*Your instructions*
Could you retype the entries below exactly, omitting every picture?

(Beginning of Supplied material)

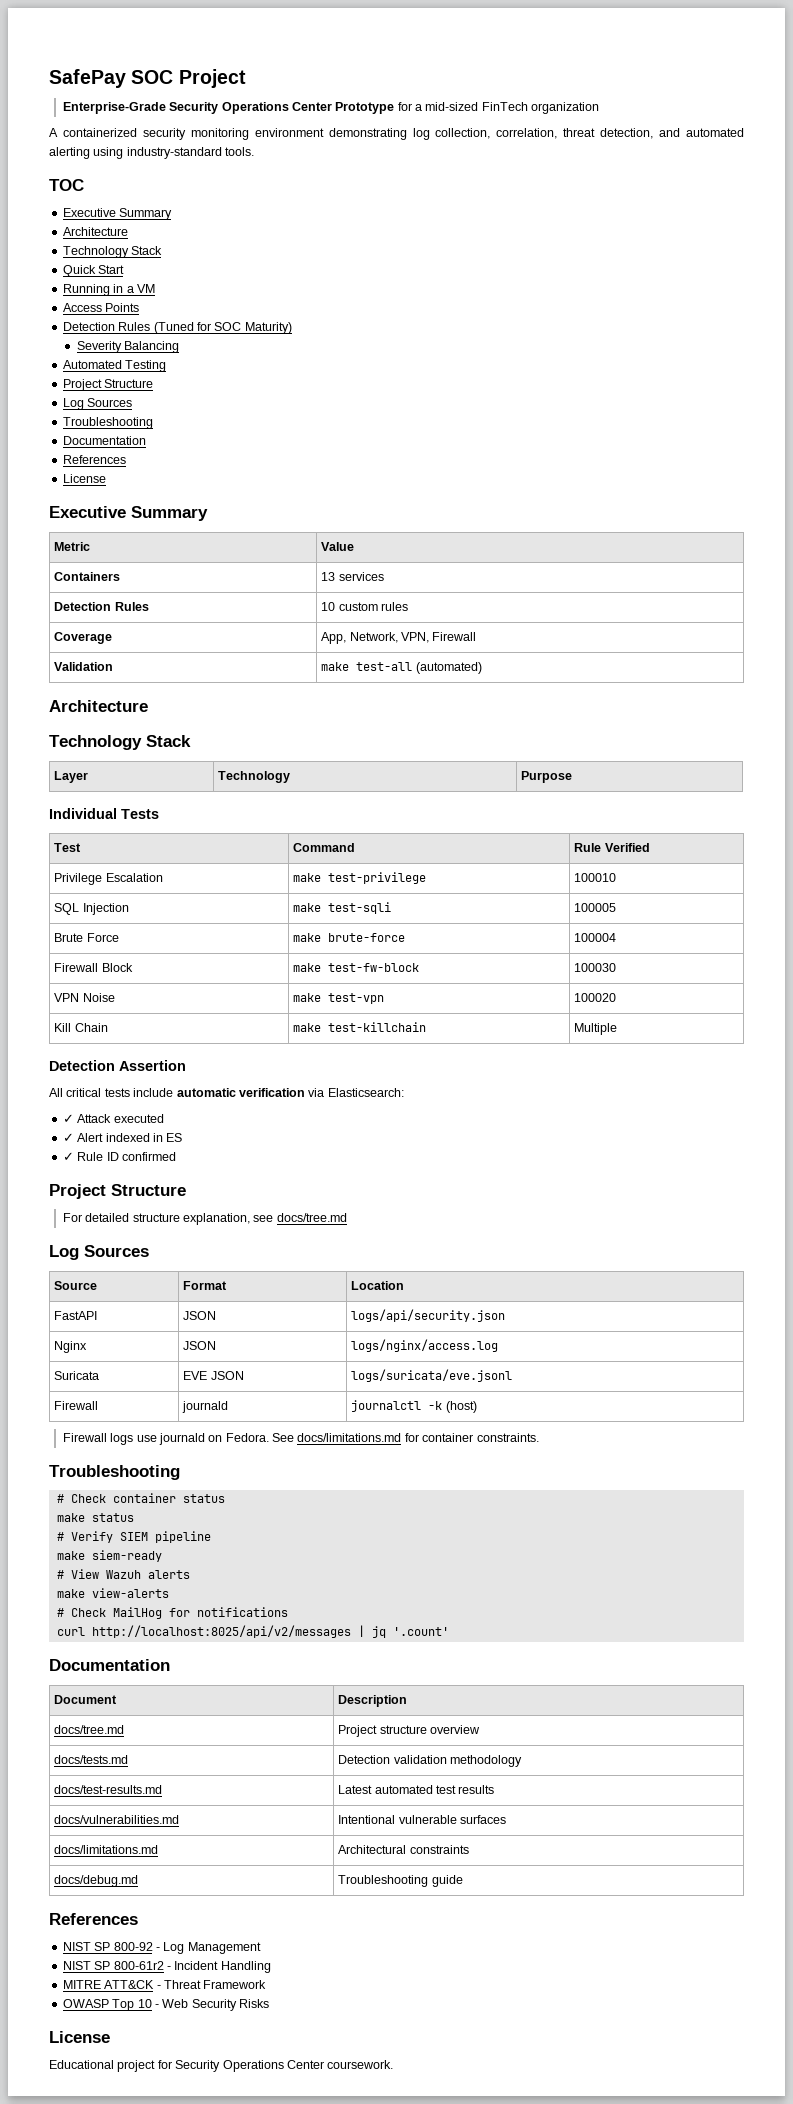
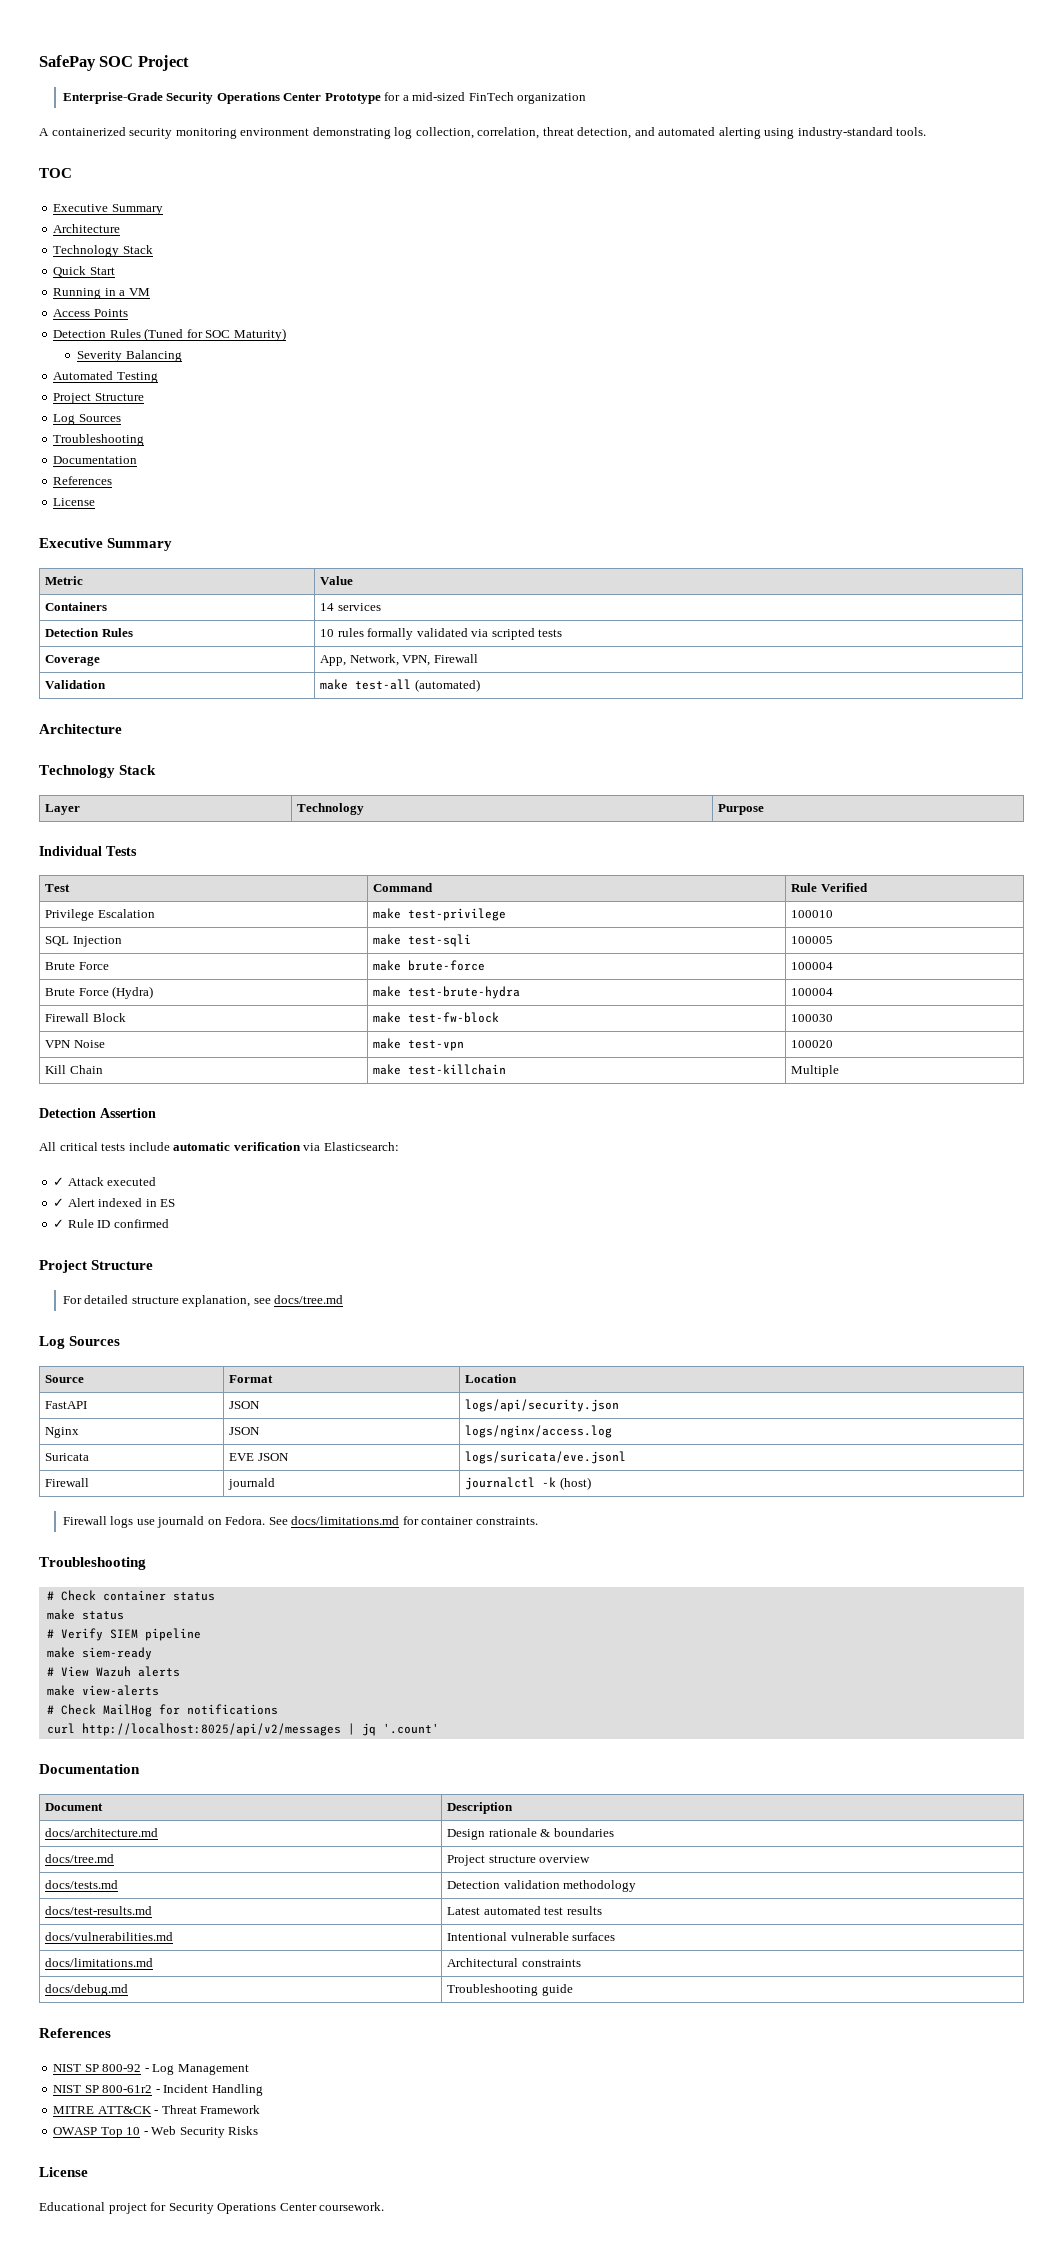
- Containers | 13 services
+ Containers | 14 services
- Detection Rules | 10 custom rules
+ Detection Rules | 10 rules formally validated via scripted tests
+ Brute Force (Hydra) | make test-brute-hydra | 100004
+ docs/architecture.md | Design rationale & boundaries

(End of Supplied material)

*Reply to the exercise*
- Containers | 13 services
+ Containers | 14 services
- Detection Rules | 10 custom rules
+ Detection Rules | 10 rules formally validated via scripted tests
+ Brute Force (Hydra) | make test-brute-hydra | 100004
+ docs/architecture.md | Design rationale & boundaries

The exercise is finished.